Whether it was cost control or simple incompetence, the jail did not take the steps to prevent something like that happening. It’s worth pointing out this was not just an old jail unequipped with modern upgrades — it was built brand new in the late 90's.
This one instance is by no means an outlier, either. From 2005 until earlier this year, a span of 13 years, this particular jail has had no less than 14 deaths, with at least six of them suicides. While some are truly unavoidable, still others come as a result of poor health care, undertrained and underqualified staff and, yes, by poor design.
The Future of Jailing
This story only scratches the surface of my experience within the correctional system but is told with the hopes of shining a light on just a few of the injustices and inadequacies present in today’s jails — especially those run by private corporations.
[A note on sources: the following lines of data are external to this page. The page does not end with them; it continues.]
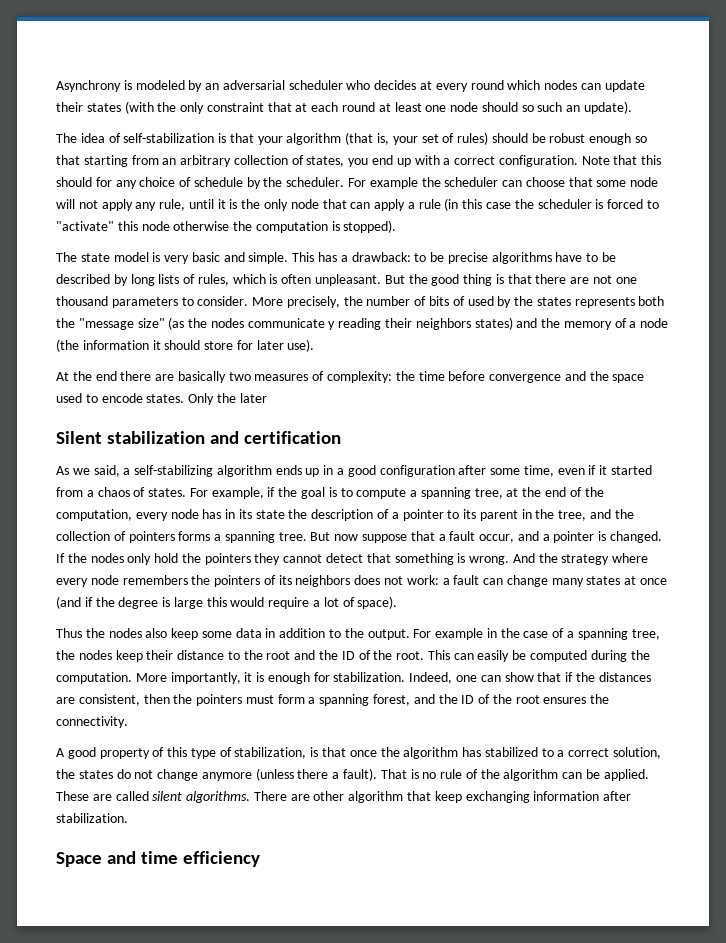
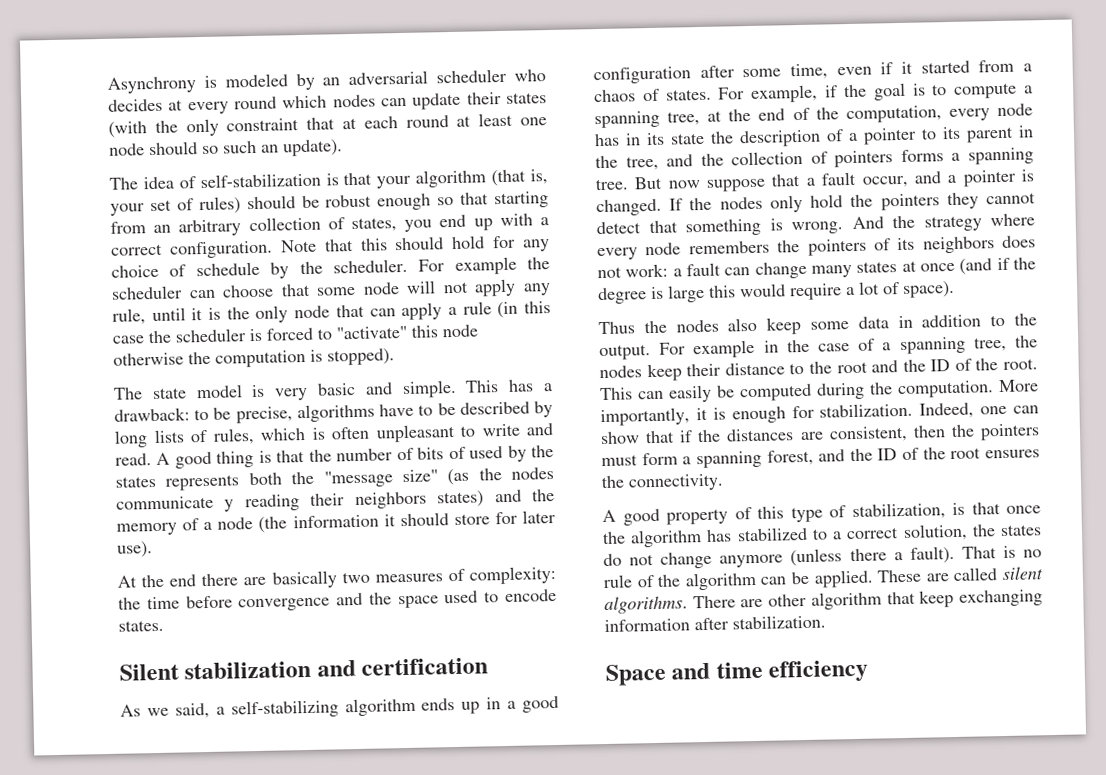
(92, 182) none -> [451,235,486,249] hold
[447,252,488,264] precise -> [235,406,293,424] precise,
[315,274,637,286] [56,296,340,308] unpleasant. But the good thing is that there are not one thousand parameters to consider. More precisely, -> [375,423,553,443] [115,449,306,469] unpleasant to write and read. A good thing is that
[188,393,267,405] Only the later -> (164, 625) none

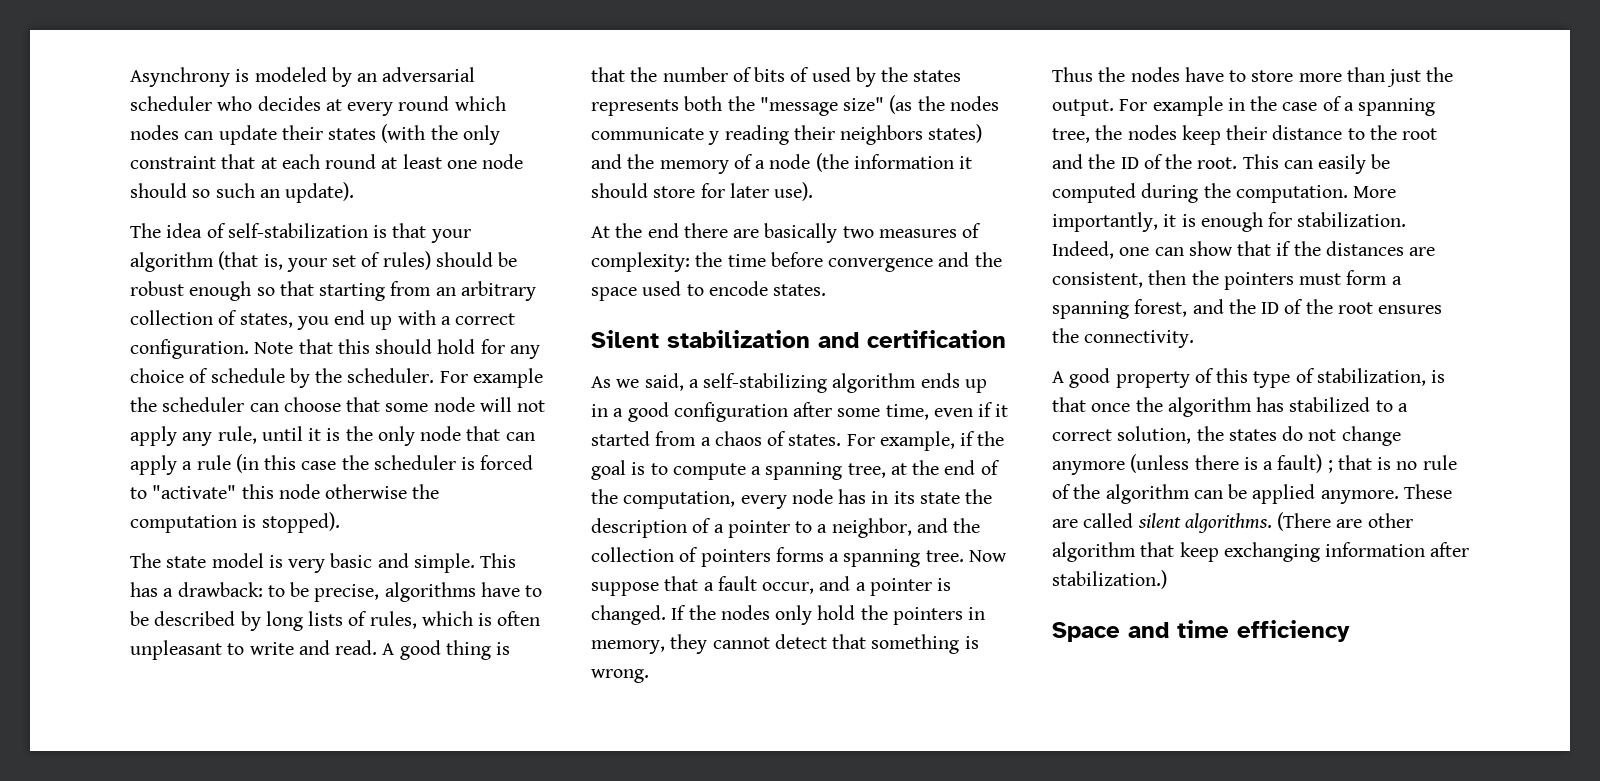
[942,125,1034,143] [595,155,659,171] its parent in the tree, -> [817,518,912,538] a neighbor,
[634,176,701,190] But now -> [968,550,1007,562] Now
(940, 202) none -> [968,607,986,620] [591,640,665,654] in memory,
[851,213,1035,232] [597,235,1036,261] [597,257,1036,279] [598,280,955,305] [598,314,1006,335] And the strategy where every node remembers the pointers of its neighbors does not work: a fault can change many states at once (and if the degree is large this would require a lot of space). // Thus the nodes also keep some data in addition to -> [1052,67,1422,87] // Thus the nodes have to store more than just
[893,545,997,564] a fault). That -> [1243,454,1372,473] is a fault) ; that
[813,569,874,588] applied. -> [1252,484,1399,504] applied anymore.
[692,595,736,609] There -> [1277,512,1332,531] (There
[732,614,826,630] stabilization. -> [1052,570,1167,589] stabilization.)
When profit becomes the goal in running a jail, there is no hope for rehabilitation. The average person might not sympathize with the harsh conditions found in private prisons and perhaps even applaud an unpleasant stay, but this a short-sighted view.
These people will eventually be thrown back into society. Is it therefore in our best interest to reintroduce them as more educated and better prepared to be productive members or to inflict as much psychological pain on them as possible in pursuit of some poorly-contrived notion of justice?
As is, our method of jailing does not work. According to a study by the Bureau of Justice Statistics, the recidivism rate — or the rate of prisoners who return to jail — was 68 percent within three years and 77 percent within five years.
Clearly, there is little rehabilitation or “correction” taking place at what appear to be ironically-named “correctional” facilities.
Some localities, states, and even the federal government have decided the fix to an already broken system is to introduce private prisons, an idea that only exacerbates the issues. The fix, however, is more obvious than it seems.
Rather than putting dollar amounts on prisoners and encouraging incarceration, we must shift to a society emphasizing rehabilitation. Drug addicts, for example, are not cured by a stint in jail. Instead, send drug offenders to rehab so they have a chance at recovery.
Rather than simply locking people away and telling them to behave better next time, give them the tools necessary to be productive in society and competitive in a labor market that demands specialized skills more than ever before. Without these tools, we produce only more hardened criminals not only for our present, but often times across generational lines.
There must be a societal shift in our thinking. Investing in bettering the lives of those we deem criminals may seem counterintuitive but our instinct to only punish has proved a failure not only recently, but for centuries. If the goal of incarceration truly is for the betterment of society, then there is no other option.
If we are to be a compassionate and civil society, we must eliminate the very existence of for-profit prisons. These corporations have only their shareholders’ interests in mind, not society’s. While they remain, the American legal system will never truly have a chance at reform.